# BowMaster Portable Press



## Rootbeer LX (Jan 2, 2010)

I have been thinking of purchasing a BowMaster Portable press with the new limb addapters for use on my Hoyts...anyone out there tried this press?...need feedback on the preformance of this press. 

Vince


----------



## RickT (Mar 14, 2009)

I have used the Bowmaster press with excellent results for several years. I purchased the new limb adapters for paralell limbs for my Maxis 35 and they work great. I have also used the adapters on my Vantage Elite without any problems.


----------



## Rootbeer LX (Jan 2, 2010)

Thanks for your feedback RickT.


----------



## mathews xt 600 (Jan 5, 2007)

Great tool to have. Ive used it in my AM 35 with no problems


----------



## jack70707 (Feb 27, 2009)

I use it on my maxxis 35 and contender, Am , bowtech , rezeen6.5 . General tuning , string replacement - it all can be done rather easily. It takes a bit more time than with any reg. bowpress, but why hurry ?? Great tool to have in a toolbox out in a field.


----------



## Rootbeer LX (Jan 2, 2010)

Good good! more positives..I like that,thank you.


----------



## comanche5 (Jun 1, 2009)

*Bowmaster*

Have used one for three years to do all my own bow maintanence. Have the quad limb adapters and the proto slit limb adapters. Have a Hoyt Vectrix and BowTec Admiral and have been able to do anything I've wanted to do. You can't go wrong owning one.:thumbs_up


----------



## Punch_Free4L (Mar 25, 2007)

I have one and wouldn't be without it.


----------



## void (Jun 25, 2009)

I am using bowmaster press on my Katera XL (with brackets for split limbs ofc). Tested on Vectrix as well.


----------



## livinn59801 (Nov 23, 2008)

I use mine all the time. It's a great product!


----------



## broomebuck (Feb 6, 2010)

a little slow but no getting around it. but it just does whats its supose to do so far i have worked on four of my frends bow and mine it allready paid for it self you wont be sorry if you get one


----------



## mbullism (Jun 25, 2009)

I'm gonna jump in late with "had one for years, no issues, well worth the money"

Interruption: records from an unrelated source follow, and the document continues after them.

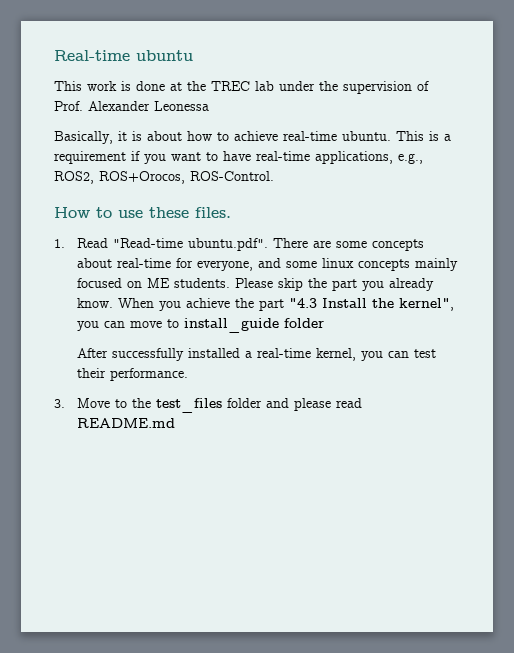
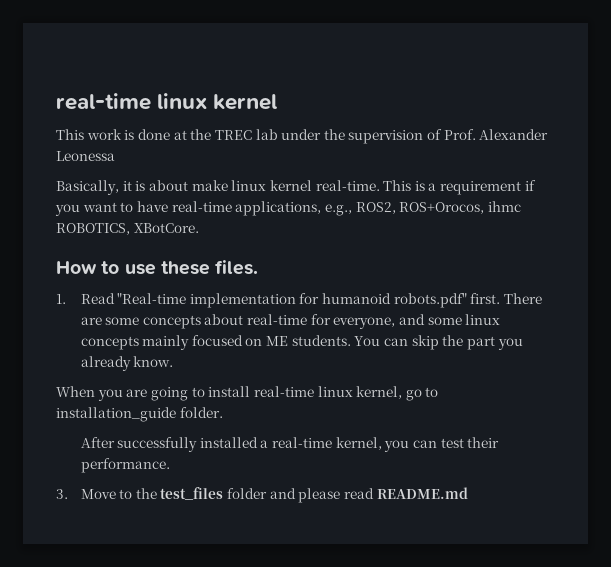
[54,50,193,61] Real-time ubuntu -> [56,93,278,110] real-time linux kernel
[187,131,391,141] how to achieve real-time ubuntu. -> [191,180,380,191] make linux kernel real-time.
[190,171,274,181] ROS-Control. -> [487,201,521,212] [56,223,199,235] ihmc ROBOTICS, XBotCore.
[112,238,268,251] "Read-time ubuntu.pdf". -> [117,293,501,308] "Real-time implementation for humanoid robots.pdf" first.
[234,278,273,288] Please -> [354,336,409,346] You can
(113, 303) none -> (174, 361) //
[185,298,454,311] [76,318,324,333] achieve the part "4.3 Install the kernel", you can move to install_guide folder -> [126,386,439,401] [56,407,223,422] are going to install real-time linux kernel, go to installation_guide folder.

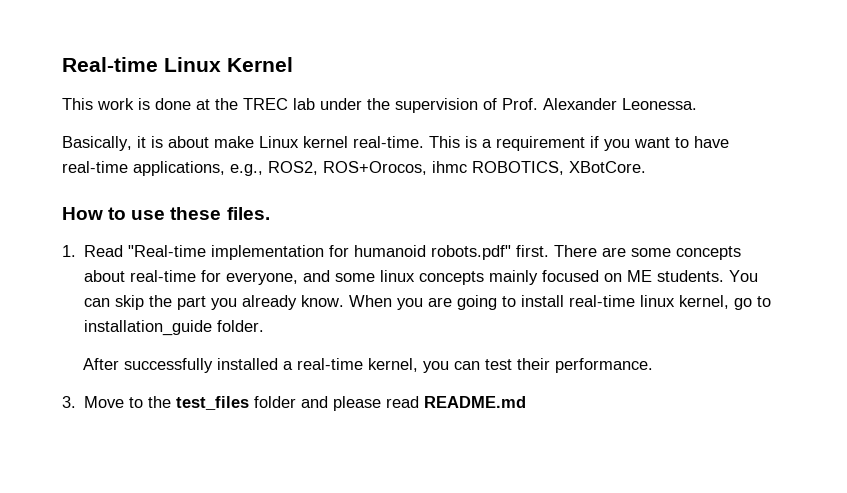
[56,93,278,110] real-time linux kernel -> [62,57,293,72] Real-time Linux Kernel
[56,151,115,161] Leonessa -> [622,98,697,110] Leonessa.
[231,180,267,191] linux -> [259,136,299,148] Linux
(174, 361) // -> (345, 301) none

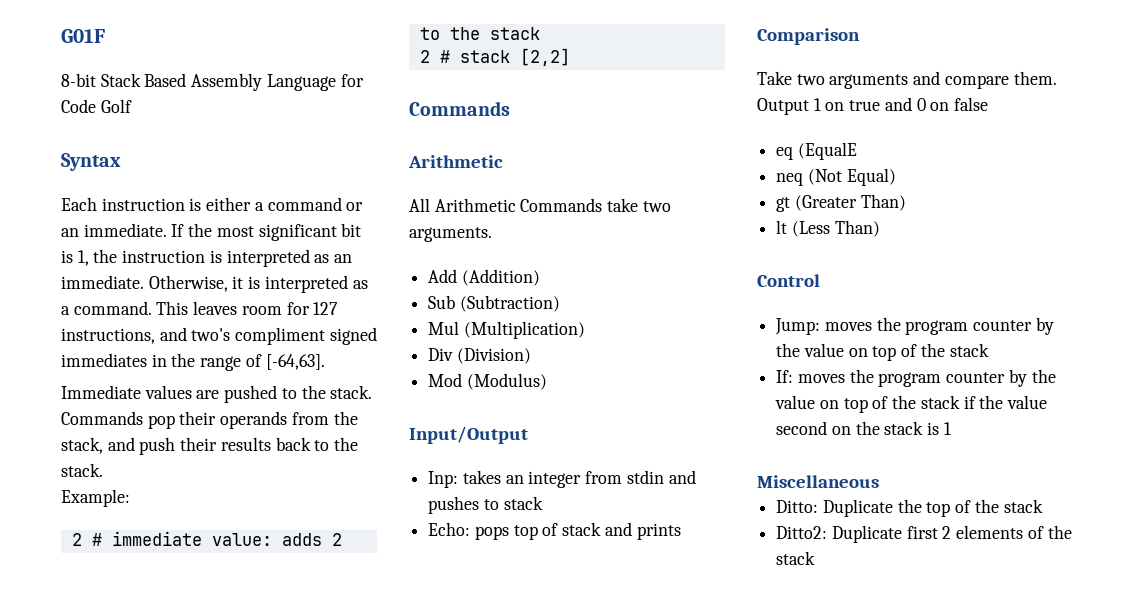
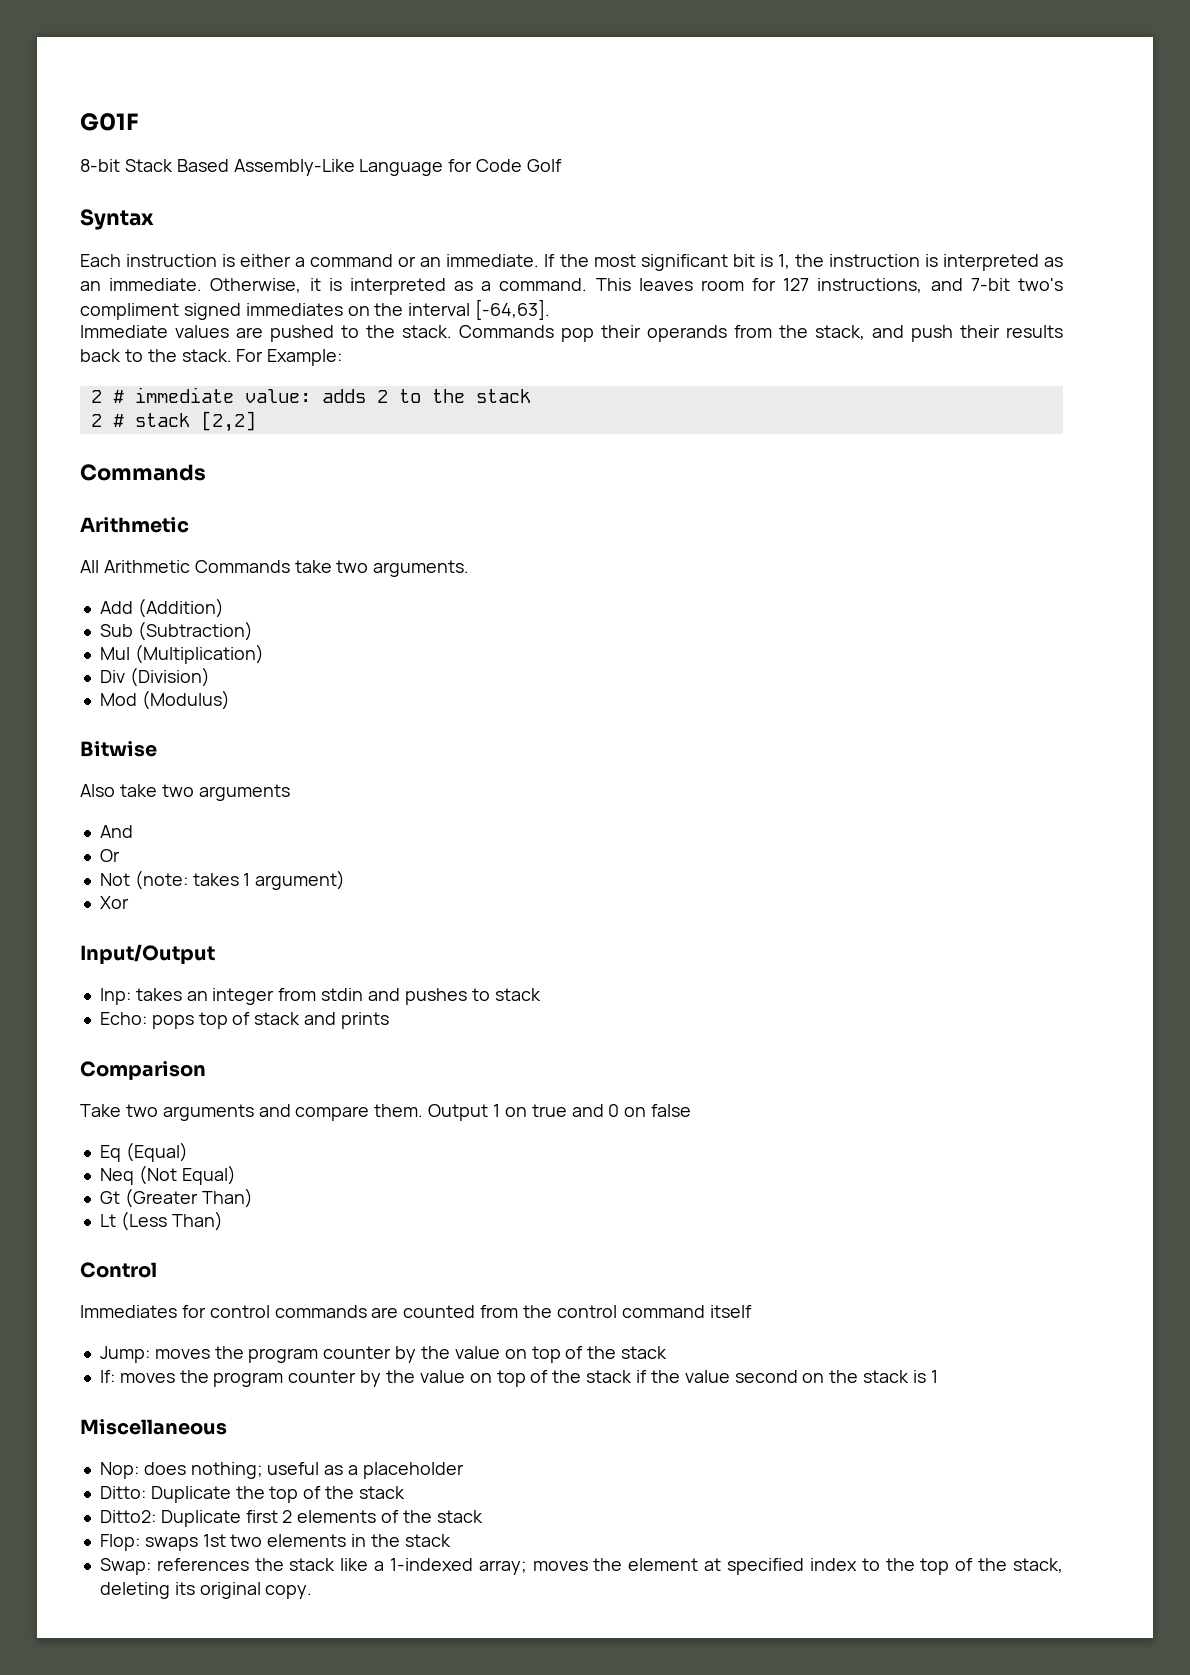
[191,73,263,91] Assembly -> [233,159,355,176] Assembly-Like
(187, 334) none -> [970,278,1010,291] 7-bit
[151,353,262,371] in the range of -> [347,303,471,316] on the interval
(103, 470) // -> [236,349,264,362] For
(547, 381) none -> [80,741,157,757] [80,784,290,801] [99,825,133,838] [99,849,120,862] [99,870,346,890] [99,896,129,909] // Bitwise // Also take two arguments // And // Or // Not (note: takes 1 argument) // Xor
[776,142,857,160] [776,173,804,186] eq (EqualE // neq -> [99,1142,188,1162] [99,1168,134,1185] Eq (Equal) // Neq
[776,197,791,212] gt -> [99,1191,120,1204] Gt
[776,220,788,234] lt -> [99,1214,116,1227] Lt
(820, 280) none -> [80,1305,752,1318] // Immediates for control commands are counted from the control command itself
(879, 481) none -> [99,1462,464,1479] // Nop: does nothing; useful as a placeholder
(816, 558) none -> [99,1534,451,1551] [99,1558,1063,1575] [99,1582,313,1599] // Flop: swaps 1st two elements in the stack // Swap: references the stack like a 1-indexed array; moves the element at specified index to the top of the stack, deleting its original copy.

I used it for years on my PSE baby G out of the box... got the split limb brackets when my girls got menaces... the brackets actually make things easier on solid limb bows, imo. Also had no problems using it on my DXT, but that's only been a few times...

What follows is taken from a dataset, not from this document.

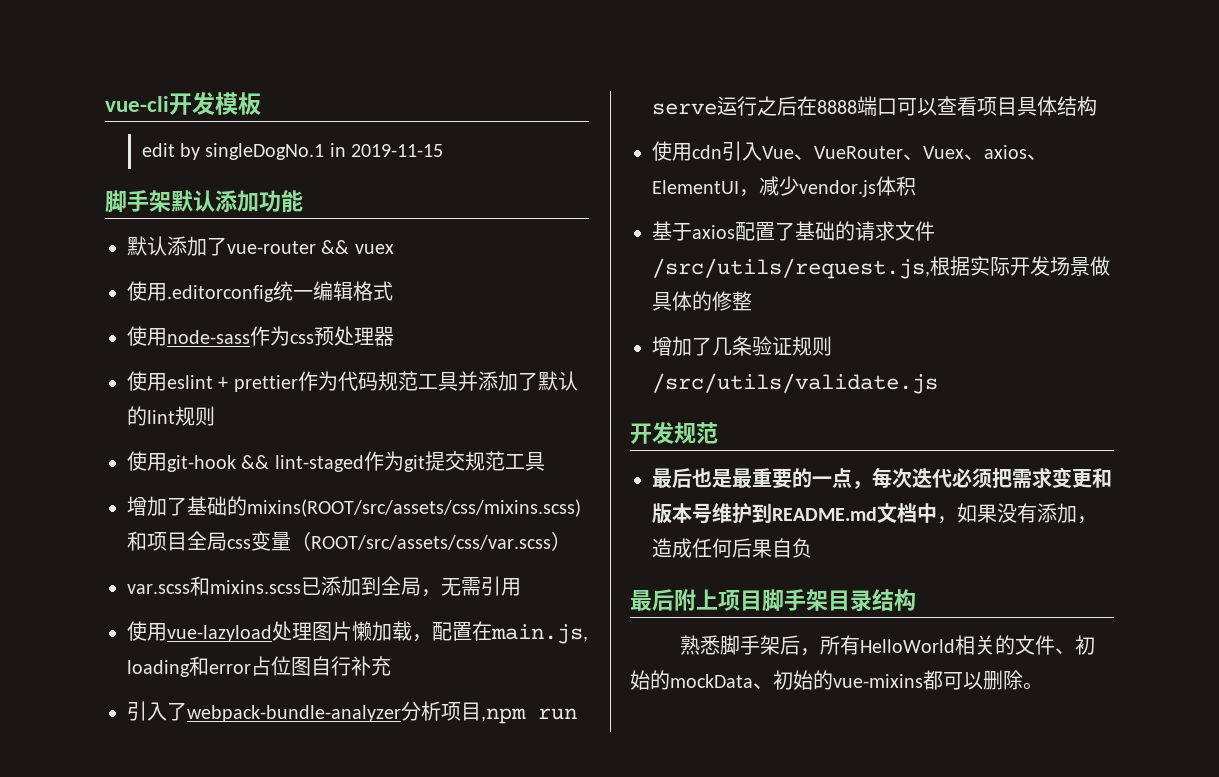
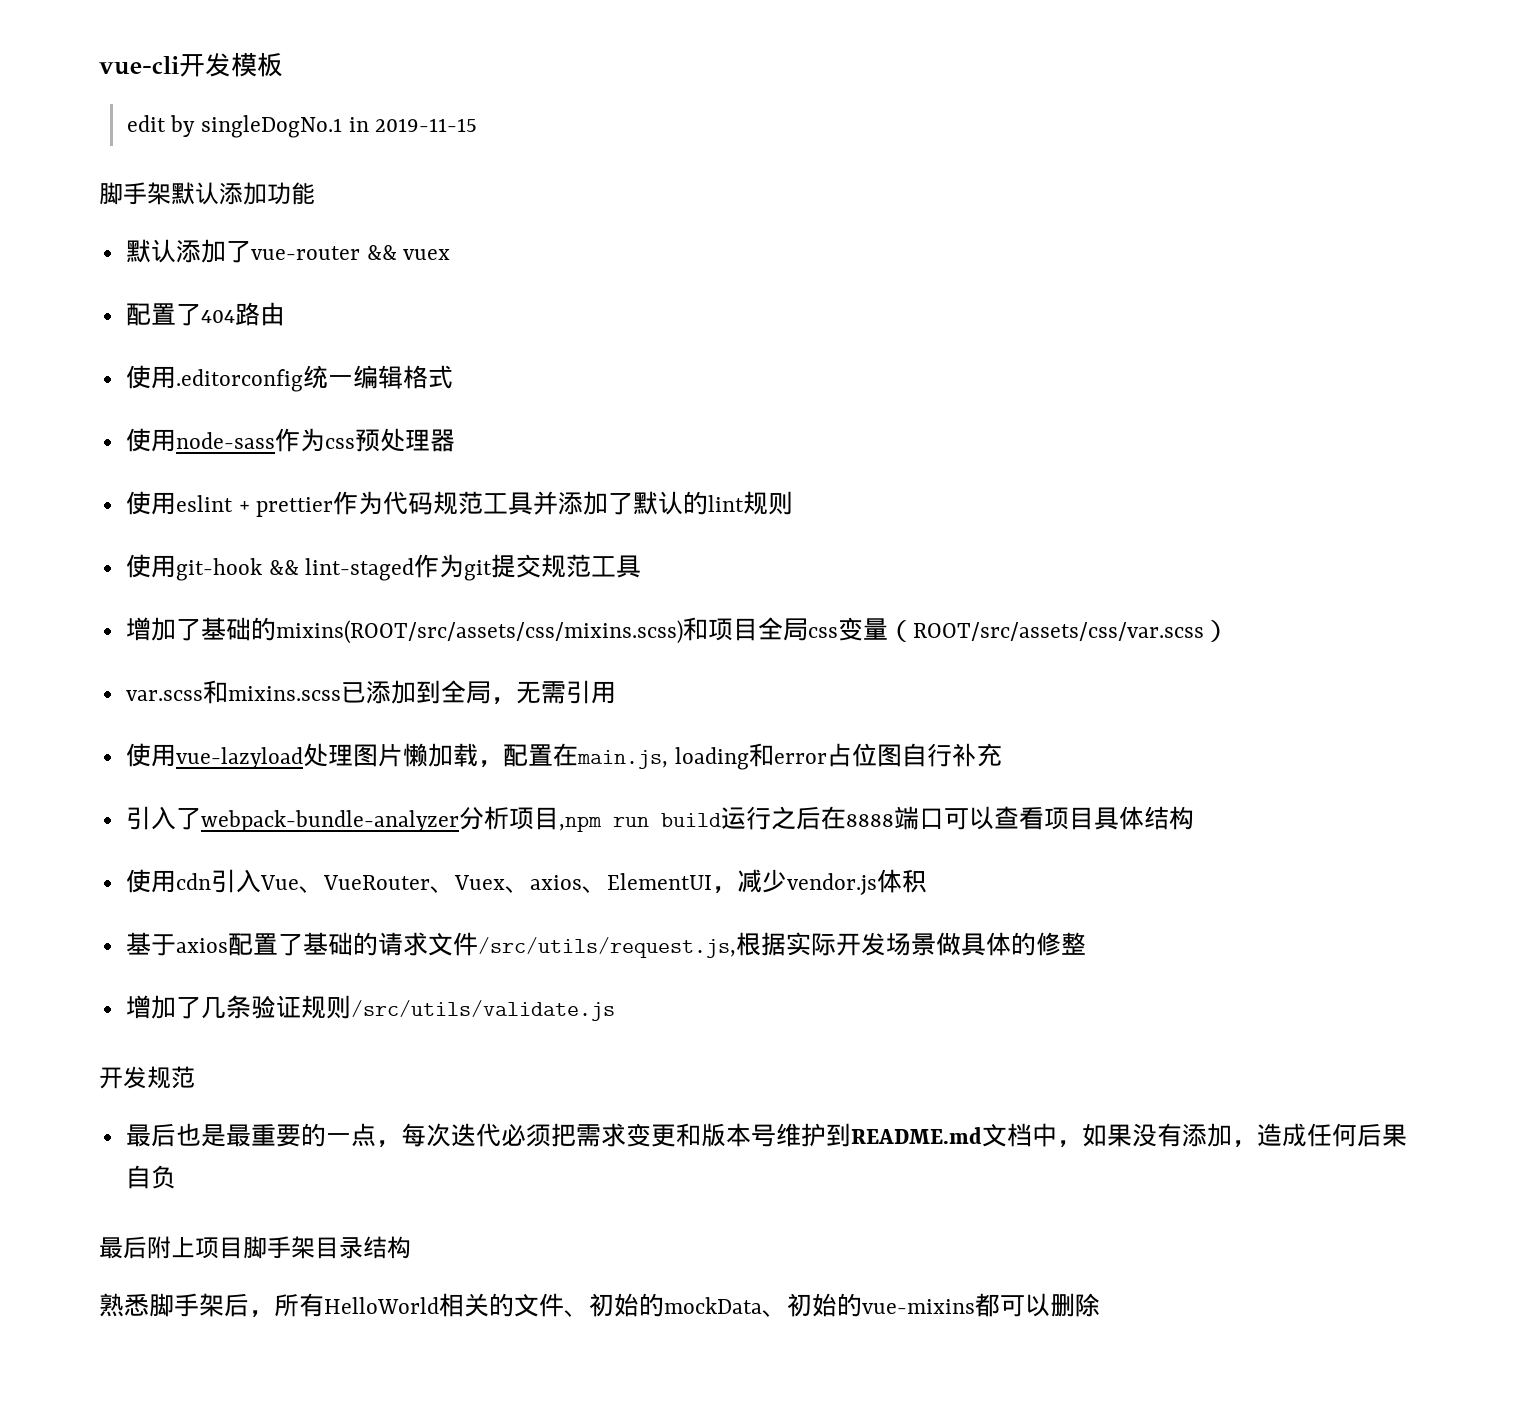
(394, 249) none -> [125,302,285,326] // 配置了404路由
[652,103,717,115] serve -> [660,813,721,827] build
[1023,682,1043,690] 。 -> (1100, 1305) none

your mileage may vary, but it's a great thing to have close by for small adjustments when a full size press just isn't around-

.02


----------



## bwtknut (Jan 30, 2009)

Great tool love mine, I have an adapter that I put in my drill and use a socket to turn it, works much better than turning by hand


----------



## Bill 2311 (Jun 24, 2005)

When you get one, do yourself a favor and also buy a 5/8" wratchet wrench to keep with it. The "t" handle gets hard on the hands and is a lot slower.


----------



## Cajun83 (Sep 30, 2009)

Did all of the work on my Truth II with a bowmaster... WELL worth the money IMO. I agree with the 5/8" ratchet suggestion. That handle is a bear if you are pressing more than just once in a while.


----------



## kevsuperg (Aug 19, 2008)

i used mine to put in a floor


----------



## Cajun83 (Sep 30, 2009)

kevsuperg said:


> i used mine to put in a floor


Now, that's using the old noodle. lol


----------



## MikeE (May 17, 2003)

I've got one and it sure comes in handy. I don't do enough work on my bow to justify a press so the bowmaster doe just fine for my needs. It's nice to have around from installing peeps replacing limsavers, etc. Like others said it just takes a bit longer than having a press.


----------



## hoyt3 (Apr 22, 2005)

I have one in my field box. I have a toad press for the house....both work well


----------



## ELittle (Jun 3, 2009)

When using this press, do you have to have the bow in a bow vice or some special clamp? Or can you just set the bow on a table and do it that way?


----------



## MikeE (May 17, 2003)

You can just lay your bow on a table or workbench to use the BowMaster. At least I do. 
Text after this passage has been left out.